= Plymouth Playhouse =

American TV anthology series (1953)

Plymouth Playhouse, also known as ABC Album, is a half-hour American television anthology series that aired in 1953 to present "pilot program concepts."

== History ==
The program was initially called ABC Album but it became known as Plymouth Playhouse when Plymouth became a sponsor beginning with the April 26, 1953, broadcast. ABC described the sponsorship (estimated at $250,000) as "one of the largest television sales since the merger of ABC with United Paramount Theaters". Episodes aired on the American Broadcasting Company (ABC) from April 12, 1953, to June 21, 1953. Some of the productions were live while others were filmed. It was hosted by David Cook. ABC used the program to audition possible series in the hopes of gaining sponsorship for the fall 1953 TV season.

=== Spin-off programs ===
Three of the episodes went on to become series of their own:
Colonel Humphrey Flack (1953–54), starring Alan Mowbray on DuMont Television
Jamie (1953–54), starring Brandon deWilde on ABC
 Justice (1954–55), starring Paul Douglas and Lee Grant on NBC

== Guest stars ==
Other guest stars included Eva Marie Saint, Robert Preston (actor), Boris Karloff, Vincent Price, Eddie Albert, Lee Marvin, Jane Wyatt, Gary Merrill, and Wendell Corey.

==Episodes==

Partial list of episodes of Plymouth Playhouse
| Date | Title | Actor(s) |
|---|---|---|
| April 12, 1953 | "Justice" | Douglas, Grant |
| April 26, 1953 | "Jamie" | deWilde, Ernest Truex |
| May 3, 1953 | "A Tale of Two Cities" (part 1) | Corey, Wanda Hendrix, Judith Evelyn |
| May 10, 1953 | "A Tale of Two Cities" (part 2) | Corey, Hendrix, Evelyn |
| May 17, 1953 | "Hogan's Daughter" | Sheila Bond, Joshua Shelley, Pat Harrington |
| May 24, 1953 | "Four Stories" | Karloff |
| June 7, 1953 | "The Split Second" | Geraldine Fitzgerald |

== Production ==
Directors included Dick Darley and two later Academy Award-nominated feature directors, Martin Ritt, and Ralph Nelson. Herbert Brodkin was the producer. Writers included John Whedon and Halstead Welles was the writer.

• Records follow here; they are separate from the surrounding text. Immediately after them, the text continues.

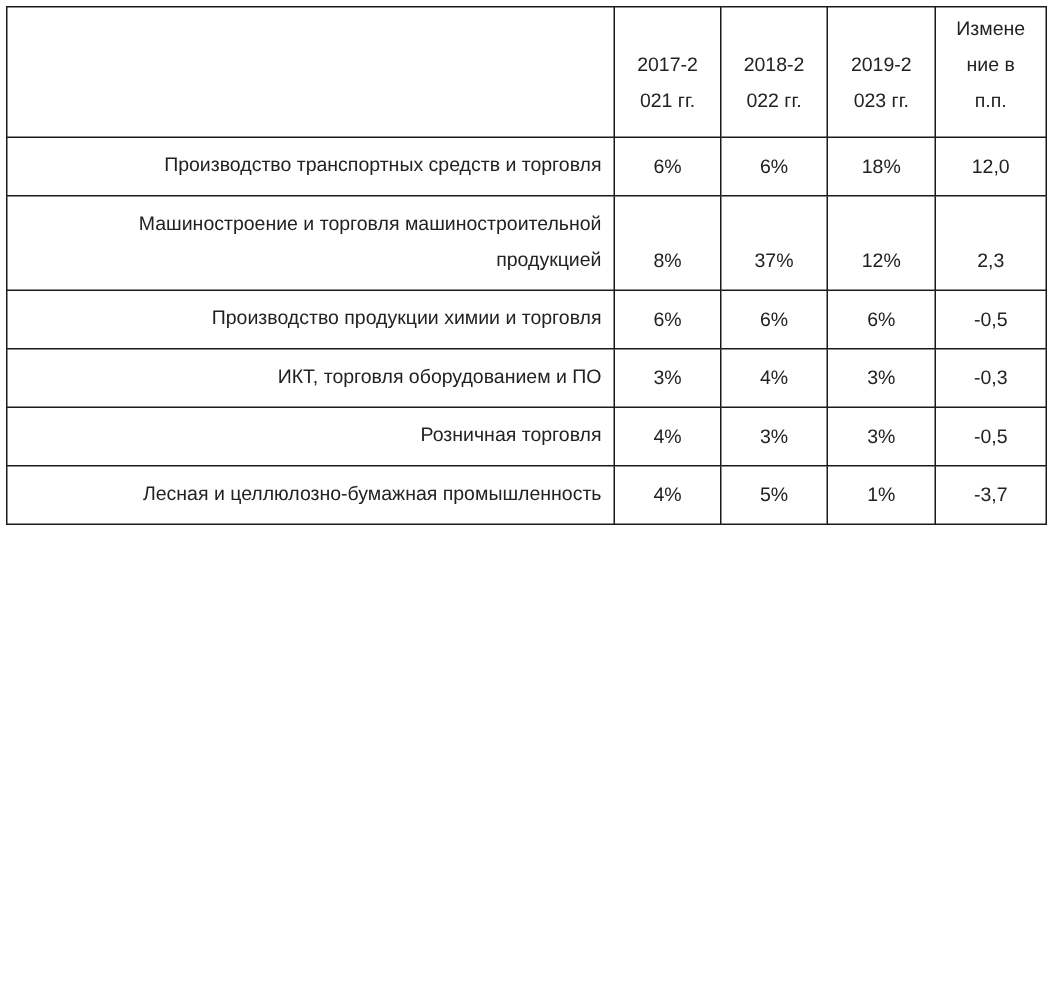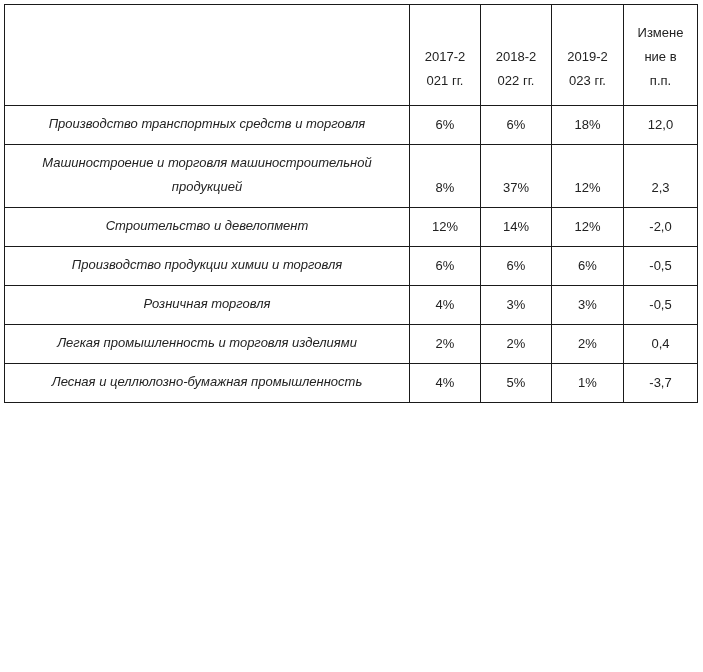"Измене" th { padding-top: 16px -> 2px }
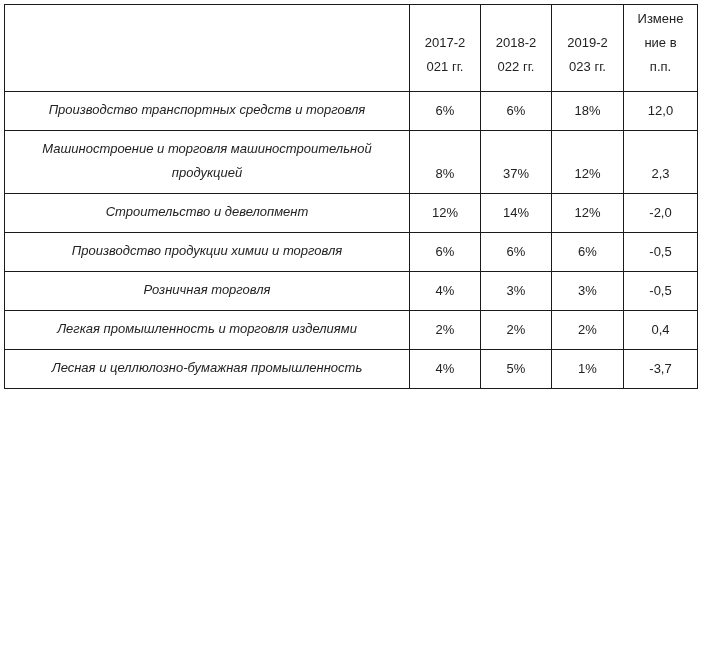"Производство транспортных средств и" td.label { font-style: italic -> none; text-align: center -> right }
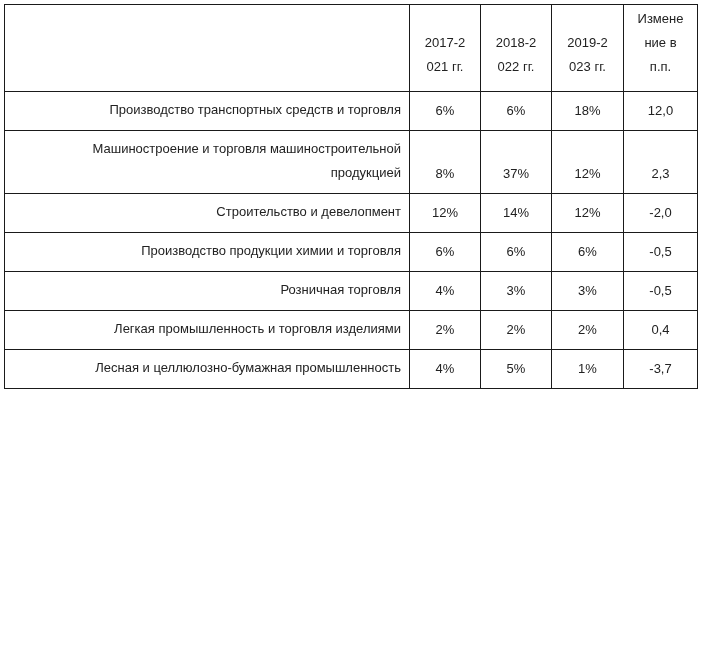"Строительство и девелопмент" tr.r1 { html: <tr> <td><span>Строительство и девелопмент</span></td> <td>12%</td> <td>14%</td> <td>12%</td> <td>-2,0</td> </tr> -> none }
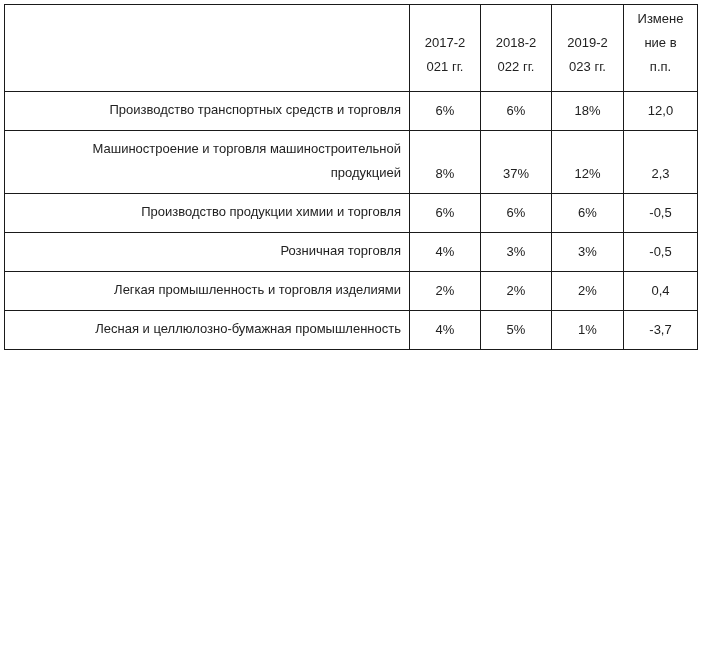"ИКТ, торговля оборудованием и ПО" tr.r1 { html: none -> <tr> <td><span>ИКТ, торговля оборудованием и ПО</span></td> <td>3%</td> <td>4%</td> <td>3%</td> <td>-0,3</td> </tr> }
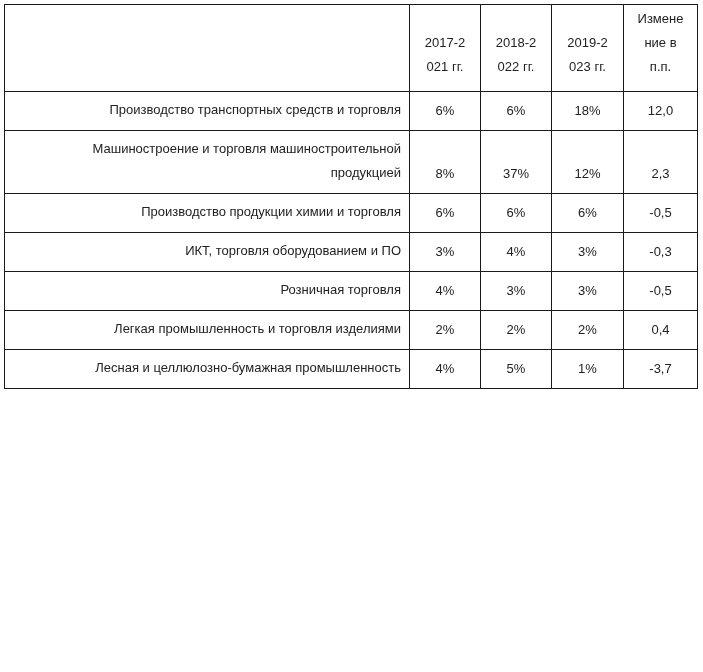"Легкая промышленность и торговля" tr.r1 { html: <tr> <td><span>Легкая промышленность и торговля изделиями</span></td> <td>2%</td> <td>2%</td> <td>2%</td> <td>0,4</td> </tr> -> none }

==="A Tale of Two Cities"===
ABC said that the two-part production of "A Tale of Two Cities" on Plymouth Playhouse used "perhaps the most extensive exterior settings ever used in a live dramatic television show." Much of the network's 23-acre Television Center facility was used for outdoor scenes that included a cobblestone street in France, the Old Bailey in London, and a scaffold with a guillotine.

Interior scenes were shot on 14 sets that were specially designed on two sound stages. Producers gained 3,000 square feet of interior space by having seats for the audience removed from the studio.

==Critical response==
A review in the trade publication Billboard said that the premiere episode indicated that the series might be "one of the hottest TV properties to unveil in a long time." Bob Francis wrote that the episode "Justice" was "exceedingly well-written" and that all aspects of the show "smacked of top-drawer projection." He called the acting of Douglas and Grant "superb" and said that Nelson's directing was "sensitively imaginative".

The trade publication Variety said that the "Hogan's Daughter" episode fell short of the program's usual high quality. A review complimented the work of the actors but said that their efforts could not overcome a flawed story. Nelson's directing received compliments, but the review concluded, "John Whedon's script had the premise of an idea, but its lack of development stymied proceedings from the start."